Users were happy -- they now had a nice portable device with which they could surf the vast majority of the web sites they were used to. While they may have to zoom in and out, much of the functionality and almost all of the visual appeal they came to expect survived. While the main alternative to JavaScript for web page functionality was missing (Flash), Safari supported enough of the HTML 5, JavaScript, and CSS standards to provide some alternatives.

Web site developers were happy -- they could have their regular web sites be accessed wirelessly on mobile handheld devices and their mobile versions still worked as before. Also, this very popular platform had up-to-date support for HTML, JavaScript, and CSS.

In July 2008 Apple started to allow developers outside of Apple write applications in "native code" that could be installed and be stored on the iPhone and used without needing an Internet connection. These applications had to be written in the main Apple development language, Objective-C, a language dating back at least to the days of the NeXT operating system developed in the 1980s but accessing the new functionality provided by Apple in the iPhone operating system (later named iOS).

In 2009 new mobile phones became available from a variety of manufacturers that ran another operating system, Android, which was spearheaded by Google. Android had its own built-in browser which also used the Open Source WebKit browser engine. This meant that, in general, Android browsing had the same standards-compliant behavior as iOS for regular web sites. (Web page developers let out a sigh of relief.) Android also allowed native development, this time in the Java (not JavaScript) language. The Android operating system programming environment is powerful, like the iOS environment, but is different and not directly compatible.

Mobile App Development
Creating apps for iOS (iPhone, iPod touch, and iPad) is similar to programming for a desktop or laptop computer. You write code using the Objective-C language, which looks somewhat similar to other languages derived from the original C programming language used to create Unix. The language has additional syntax to access software objects that make use of the "[" and "]" characters and named arguments to object methods. For example, to set the image on a button, you might use the statement:

[stopButton setImage:[UIImage imageNamed:@"stop.png"]
forState:UIControlStateNormal];

Programs make use of libraries of code provided by Apple as part of the iOS operating system. For example, the "setImage: forState:" method of the UIButton class shown here is provided as part of iOS. Those libraries are quite extensive, providing objects and methods for everything from buttons and lists to timers, strings, network I/O, cameras, GPS, and much more. The definitions of how to use these libraries are called the Application Program Interface (API) for iOS. Once the code for an app is written, it is compiled on a Mac, and then the resulting ".ipa" file (an iOS App Store Package) may be installed on an iOS device. The process for this is described below.

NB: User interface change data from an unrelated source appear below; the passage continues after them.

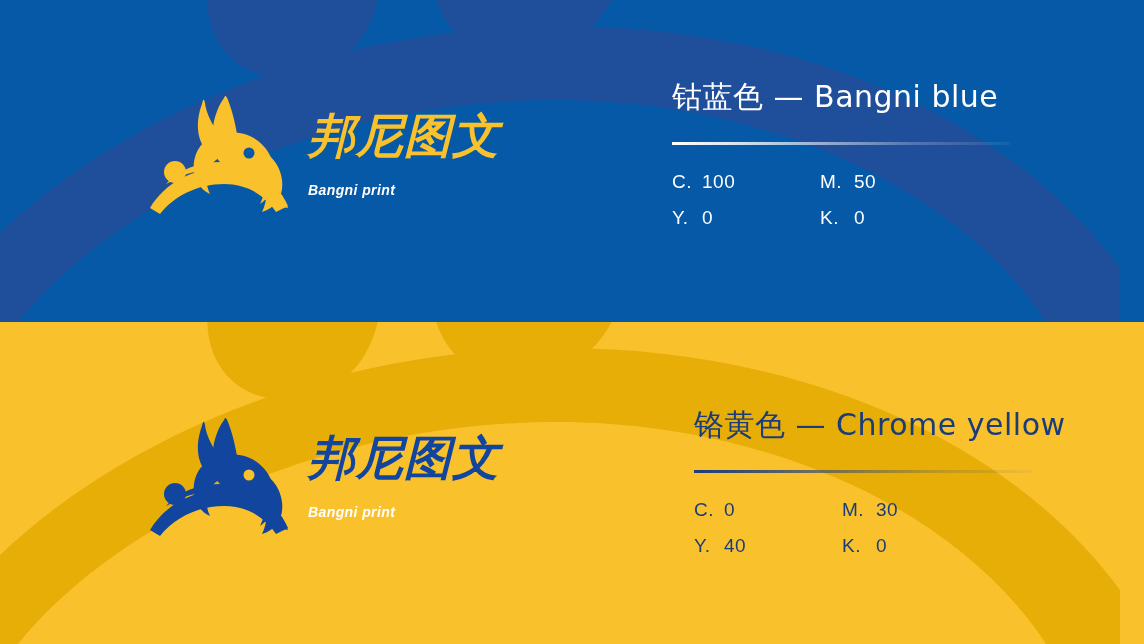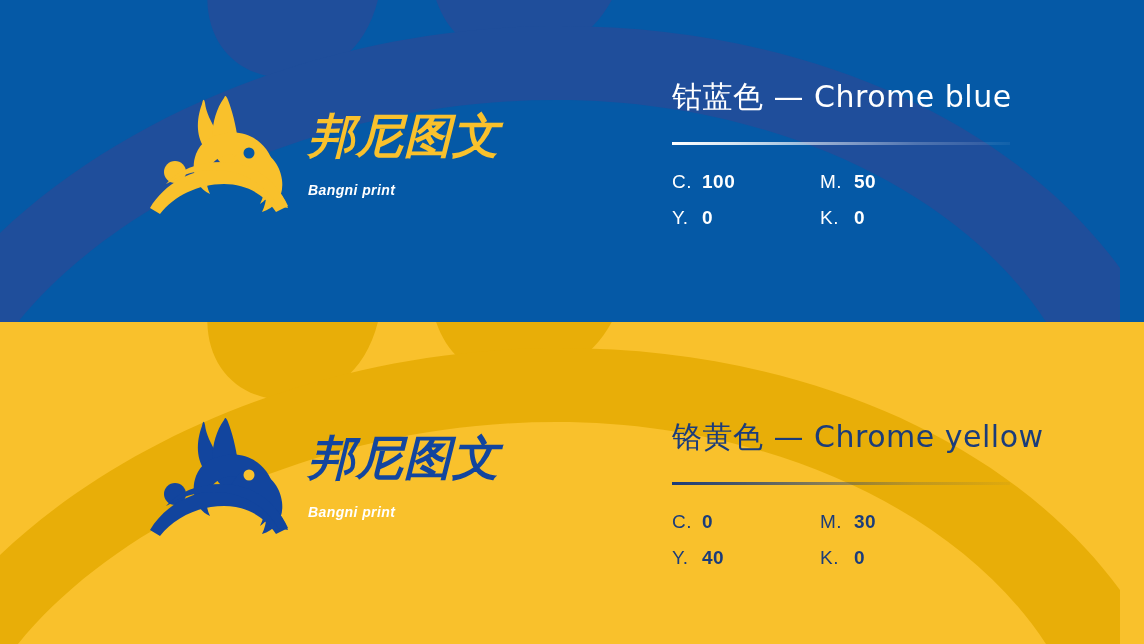"钴蓝色 — Chrome blue" div.spec-title { text: Chrome -> Bangni }
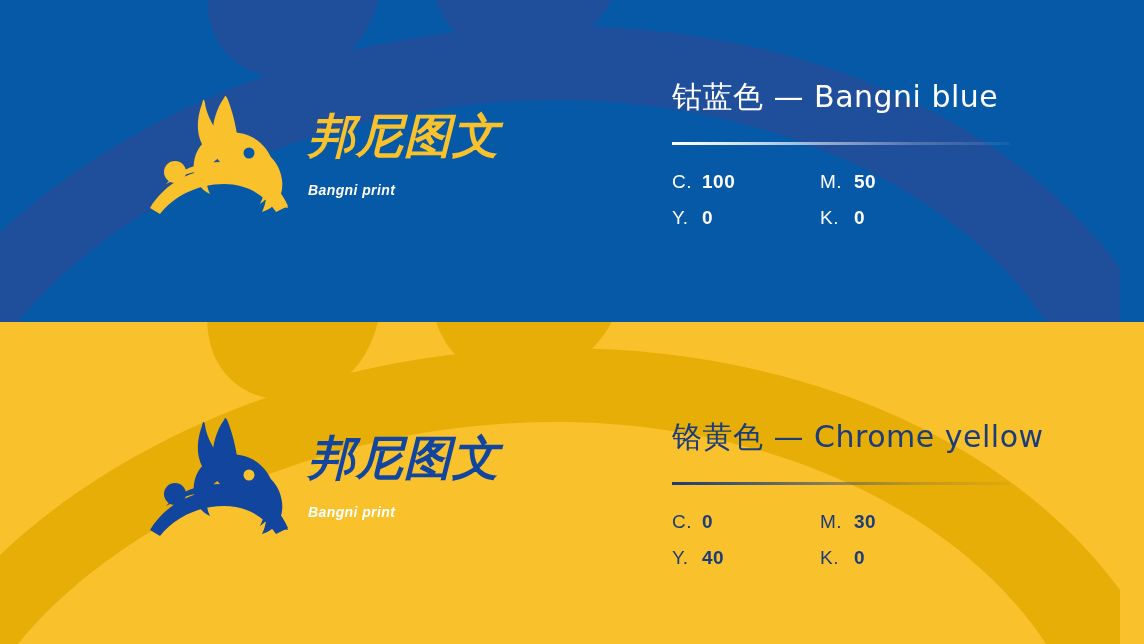"100" .cmyk .v { font-weight: 700 -> 400 }
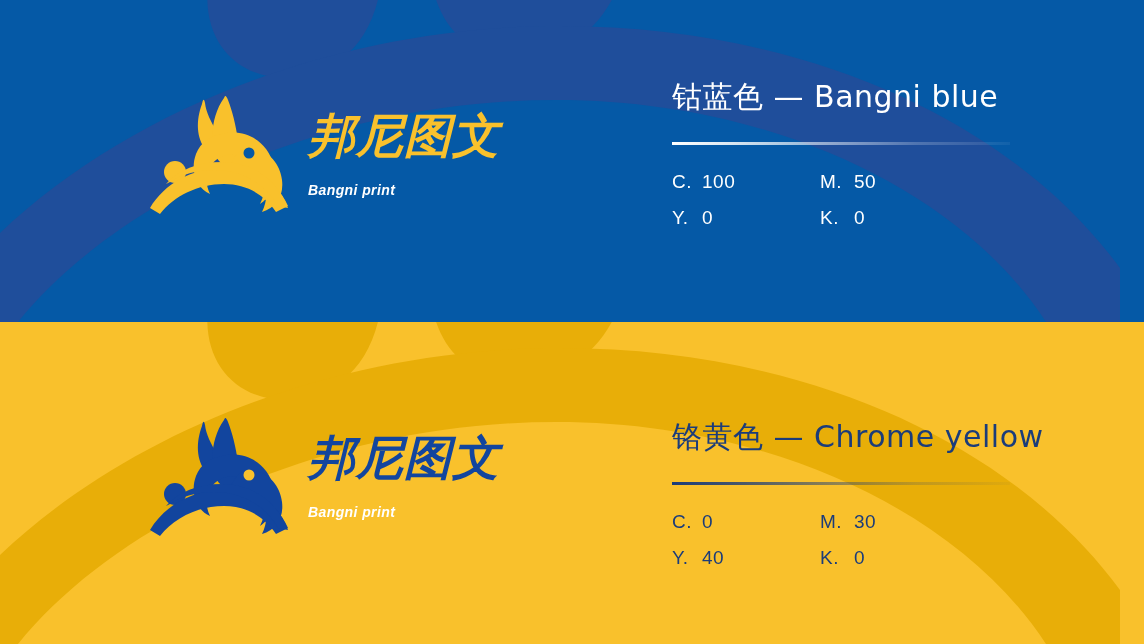"铬黄色 — Chrome yellow" div.spec { margin-left: none -> 22px; top: 96px -> 84px }
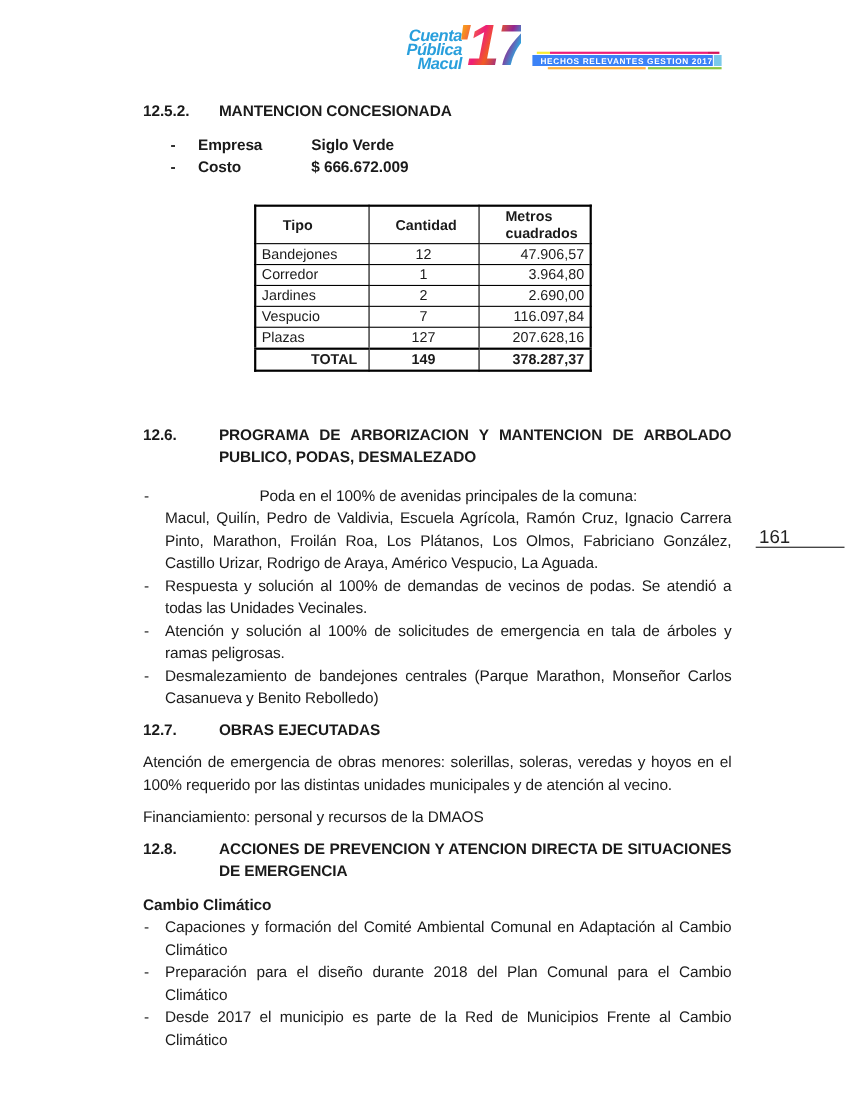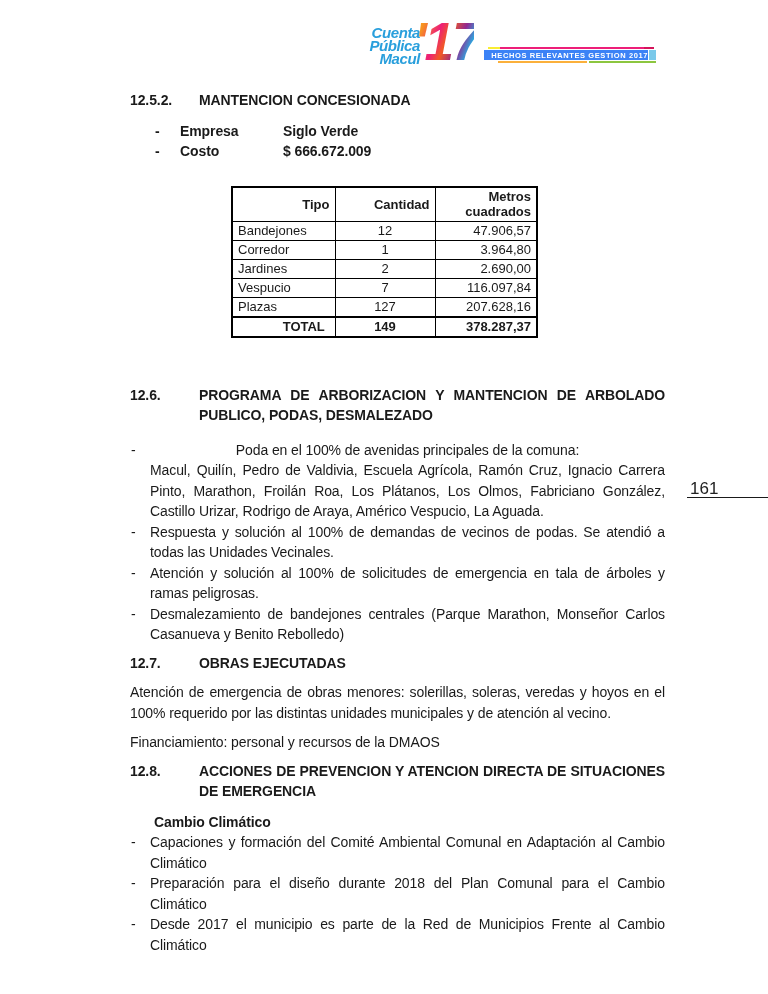"Tipo" table.sq th { text-align: right -> left }
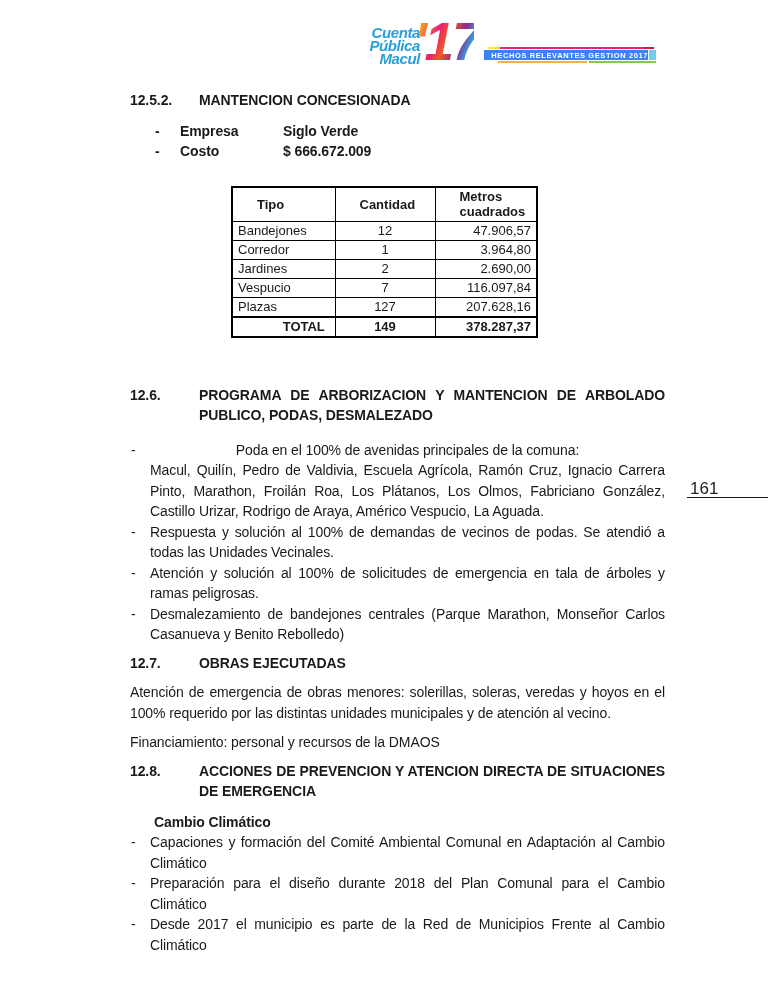"Cambio Climático" .sub-128 { margin-left: 24px -> none }
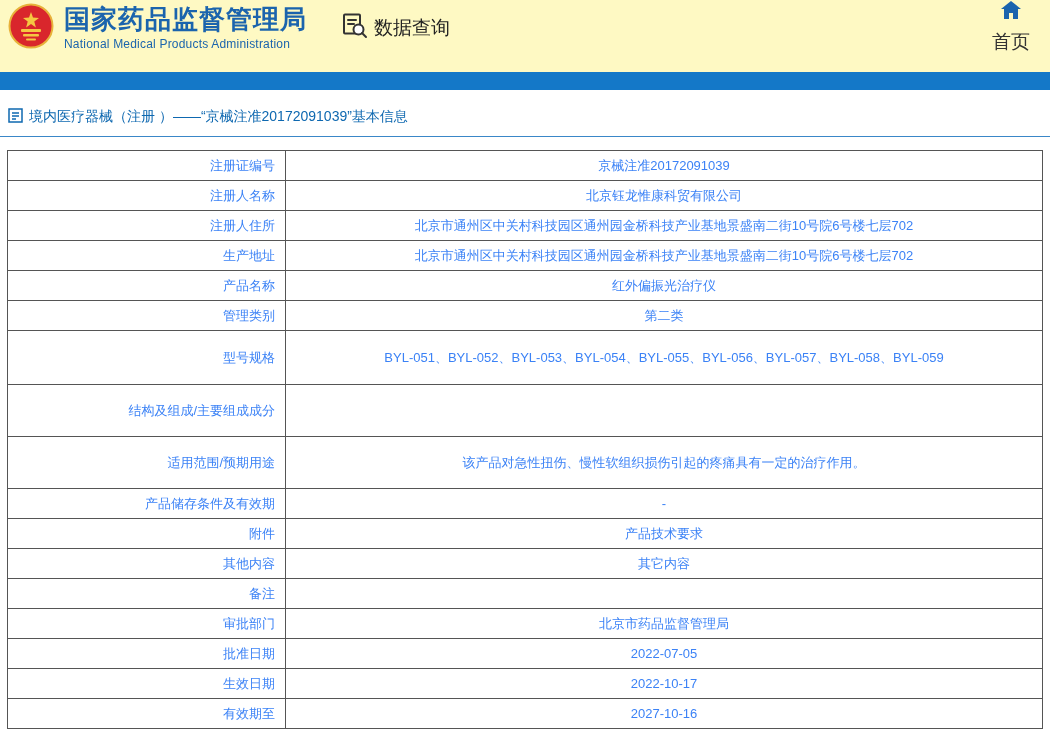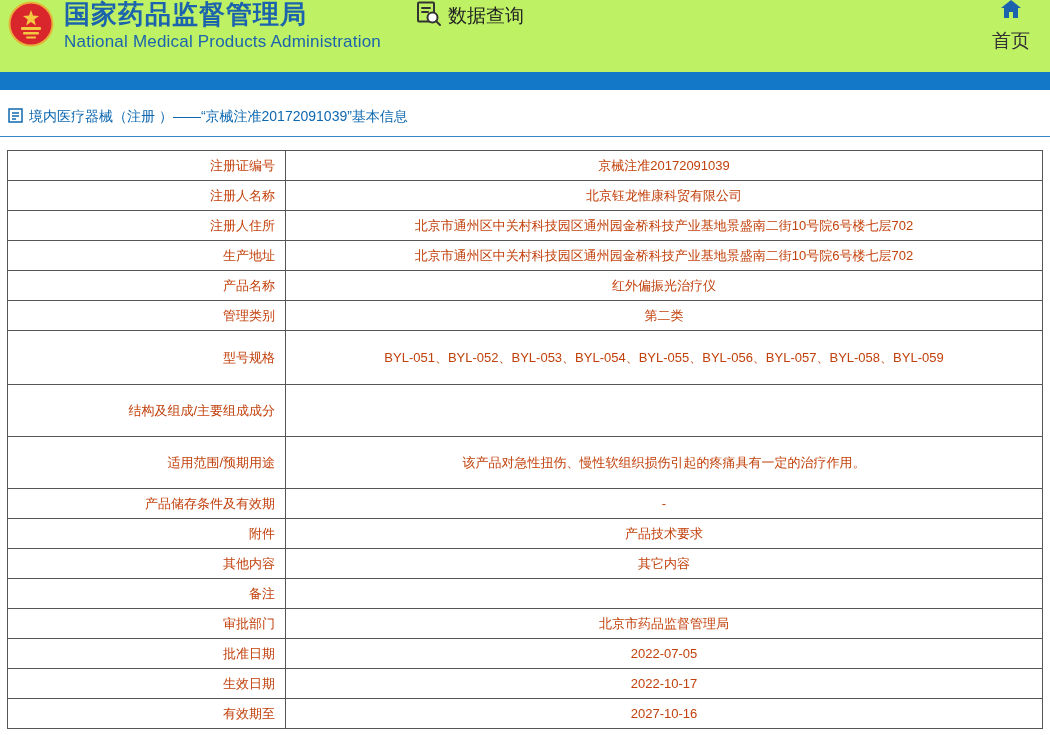"国家药品监督管理局" .top-header { align-items: flex-start -> center; background: #bef264 -> #fef9c3 }
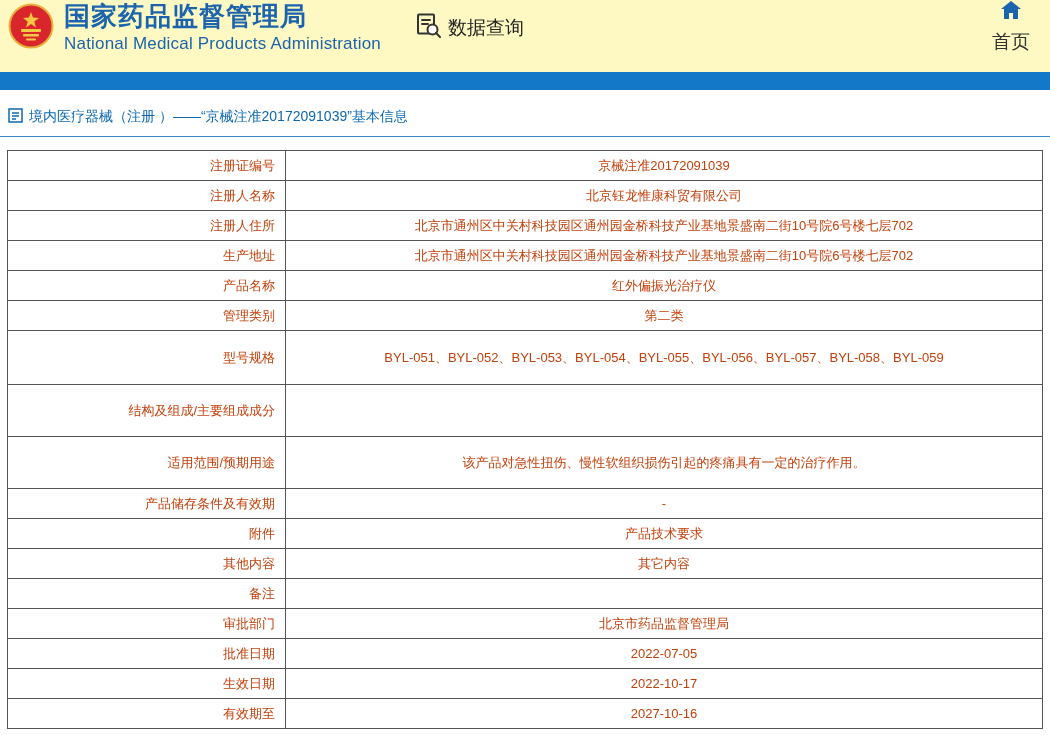"National Medical Products Administration" .brand-subtitle { font-size: 17px -> 12px }
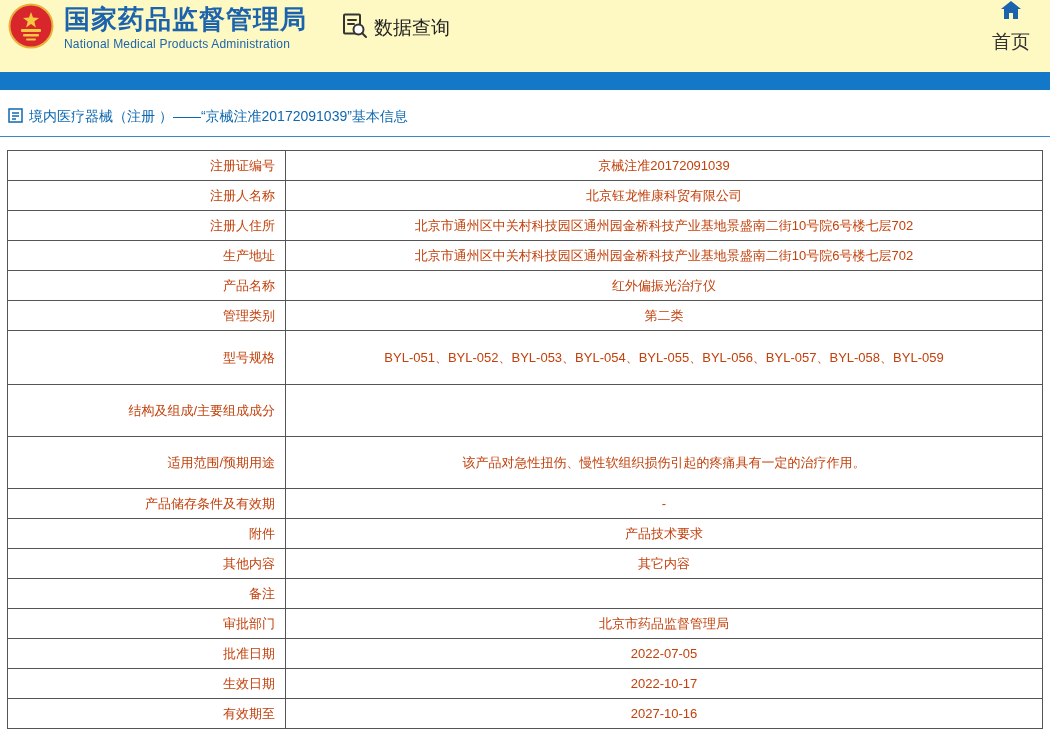"注册证编号" .info-table td { color: #c2410c -> #3b82f6 }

For Android apps, the process is similar. The language, though, is Java, the same language commonly used for many other purposes, including for writing corporate server-based applications. Java has a more common syntax and was first released to the public in 1995. The functionality provided by the Android code libraries, the Android API, is extensive, much like for iOS. The files for installing apps are ".apk" files (Android application package).

Writing apps in native code has the advantage of having direct access to all of the functionality that the device manufacturer provides to developers through the operating system API. This API usually lets a developer access most of what the manufacturer uses for their built-in apps for the device. Together with native code for speed, using the API for access to functionality gives rise to smooth games, interfaces that use the operating system's standard visual controls, and integration of much of the hardware capabilities of the device including touch, accelerometers, GPS, cameras, camera illumination light, etc.

Another benefit of native code apps is that they may be installed on the device and reside in storage on the device. This lets them be started using the device operating system's standard means of launching apps (e.g., the home screen on iOS) and execute without requiring, in most cases, an Internet connection.

One of the disadvantages of native code apps is that they require coding specific to the operating system, such as in choice of language (Objective-C, Java) and API specifics (the way you implement buttons is different in Android from the way you do it in iOS). This can be a problem when there are limits on the time and labor available to create an app that needs to run on multiple platforms, or even on one platform. Some common parts of computer applications, such as mixing text, images, and controls in a fluid manner as you usually find on web pages, are not as simple to code as they are in languages designed for such functionality, like HTML, JavaScript, and CSS.

Web Views
One of the objects available in mobile operating systems is the Web View. In iOS it is called a UIWebView and in Android just a WebView. These objects let you display web pages as part, or all, of the screen. They use the operating system's regular web rendering engine (e.g., WebKit) with CSS, can load web pages from the Internet or local storage, and can execute JavaScript. To varying degrees, a native program can have some control over the Web View, including initiating the loading of HTML, invoking JavaScript that has access to the web page DOM, responding to certain events occurring in the Web View, and accepting or rejecting attempts to access additional URLs and files. With a Web View, a developer can create an app that is just a Web View that automatically starts at a known URL -- a minimal browser, but without all the browser navigation buttons and the address bar. This style is sometimes called a "chromeless browser".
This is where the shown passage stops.